╭──
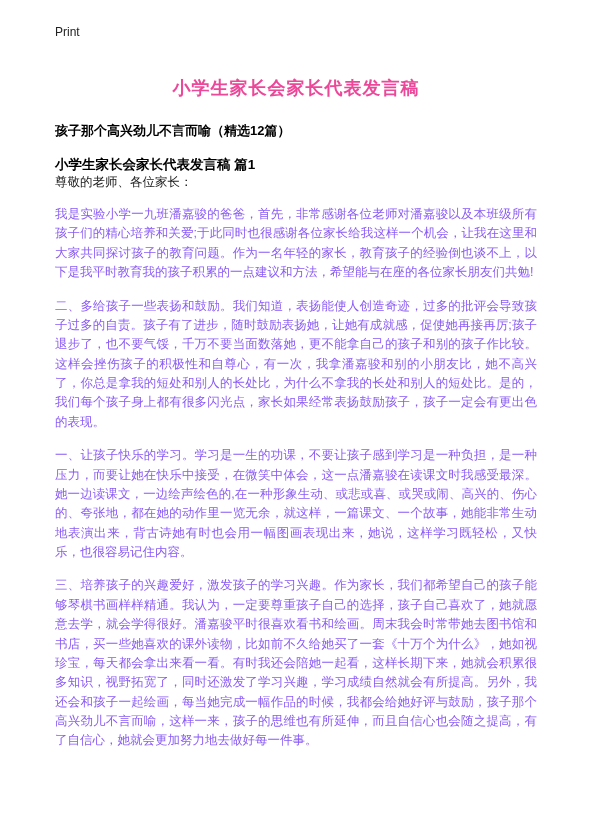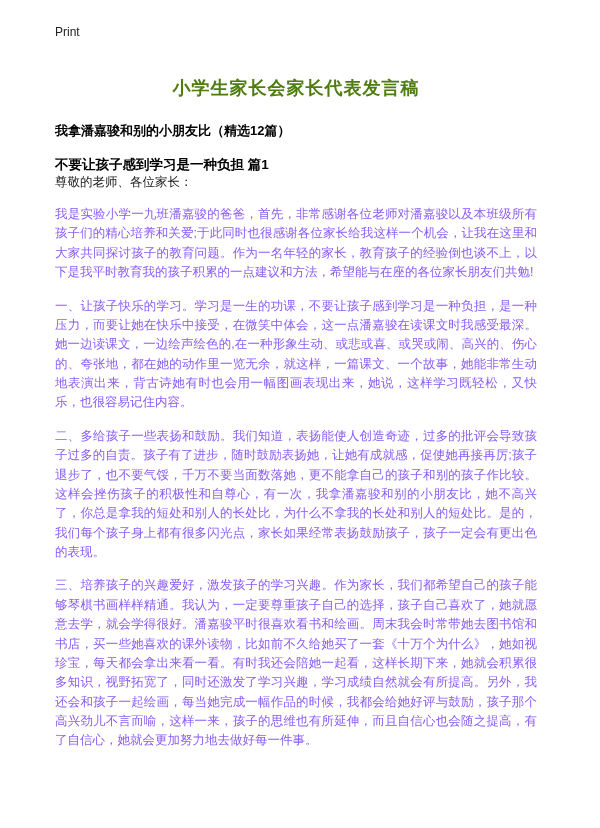--- a/index.html
+++ b/index.html
@@ -20,21 +20,21 @@
   .print-link {
     font-size: 12px;
     color: #222222;
     display: inline-block;
     cursor: pointer;
   }
   .doc-title {
     font-size: 18px;
     font-weight: bold;
     text-align: center;
-    color: #4d7c0f;
+    color: #ec4899;
     margin-top: 36px;
     letter-spacing: 1px;
   }
   .doc-subtitle {
     font-size: 13px;
     font-weight: bold;
     color: #000000;
     margin-top: 22px;
   }
   .section-heading {
@@ -59,27 +59,27 @@
 </style>
 </head>
 <body>
 
 <div class="page">
 
   <span class="print-link">Print</span>
 
   <h1 class="doc-title">小学生家长会家长代表发言稿</h1>
 
-  <div class="doc-subtitle">我拿潘嘉骏和别的小朋友比（精选12篇）</div>
+  <div class="doc-subtitle">孩子那个高兴劲儿不言而喻（精选12篇）</div>
 
-  <div class="section-heading">不要让孩子感到学习是一种负担 篇1</div>
+  <div class="section-heading">小学生家长会家长代表发言稿 篇1</div>
 
   <p class="salutation">尊敬的老师、各位家长：</p>
 
   <p class="body-paragraph">我是实验小学一九班潘嘉骏的爸爸，首先，非常感谢各位老师对潘嘉骏以及本班级所有孩子们的精心培养和关爱;于此同时也很感谢各位家长给我这样一个机会，让我在这里和大家共同探讨孩子的教育问题。作为一名年轻的家长，教育孩子的经验倒也谈不上，以下是我平时教育我的孩子积累的一点建议和方法，希望能与在座的各位家长朋友们共勉!</p>
 
+  <p class="body-paragraph">二、多给孩子一些表扬和鼓励。我们知道，表扬能使人创造奇迹，过多的批评会导致孩子过多的自责。孩子有了进步，随时鼓励表扬她，让她有成就感，促使她再接再厉;孩子退步了，也不要气馁，千万不要当面数落她，更不能拿自己的孩子和别的孩子作比较。这样会挫伤孩子的积极性和自尊心，有一次，我拿潘嘉骏和别的小朋友比，她不高兴了，你总是拿我的短处和别人的长处比，为什么不拿我的长处和别人的短处比。是的，我们每个孩子身上都有很多闪光点，家长如果经常表扬鼓励孩子，孩子一定会有更出色的表现。</p>
+
   <p class="body-paragraph">一、让孩子快乐的学习。学习是一生的功课，不要让孩子感到学习是一种负担，是一种压力，而要让她在快乐中接受，在微笑中体会，这一点潘嘉骏在读课文时我感受最深。她一边读课文，一边绘声绘色的,在一种形象生动、或悲或喜、或哭或闹、高兴的、伤心的、夸张地，都在她的动作里一览无余，就这样，一篇课文、一个故事，她能非常生动地表演出来，背古诗她有时也会用一幅图画表现出来，她说，这样学习既轻松，又快乐，也很容易记住内容。</p>
-
-  <p class="body-paragraph">二、多给孩子一些表扬和鼓励。我们知道，表扬能使人创造奇迹，过多的批评会导致孩子过多的自责。孩子有了进步，随时鼓励表扬她，让她有成就感，促使她再接再厉;孩子退步了，也不要气馁，千万不要当面数落她，更不能拿自己的孩子和别的孩子作比较。这样会挫伤孩子的积极性和自尊心，有一次，我拿潘嘉骏和别的小朋友比，她不高兴了，你总是拿我的短处和别人的长处比，为什么不拿我的长处和别人的短处比。是的，我们每个孩子身上都有很多闪光点，家长如果经常表扬鼓励孩子，孩子一定会有更出色的表现。</p>
 
   <p class="body-paragraph">三、培养孩子的兴趣爱好，激发孩子的学习兴趣。作为家长，我们都希望自己的孩子能够琴棋书画样样精通。我认为，一定要尊重孩子自己的选择，孩子自己喜欢了，她就愿意去学，就会学得很好。潘嘉骏平时很喜欢看书和绘画。周末我会时常带她去图书馆和书店，买一些她喜欢的课外读物，比如前不久给她买了一套《十万个为什么》，她如视珍宝，每天都会拿出来看一看。有时我还会陪她一起看，这样长期下来，她就会积累很多知识，视野拓宽了，同时还激发了学习兴趣，学习成绩自然就会有所提高。另外，我还会和孩子一起绘画，每当她完成一幅作品的时候，我都会给她好评与鼓励，孩子那个高兴劲儿不言而喻，这样一来，孩子的思维也有所延伸，而且自信心也会随之提高，有了自信心，她就会更加努力地去做好每一件事。</p>
 
 </div>
 
 </body></html>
╰──
- WORK TASK: For the material, work out how many lines hold the string "家长如果经常表扬鼓励孩子". Your reply must be the number alone.

- RESULT OF THIS EXERCISE: 2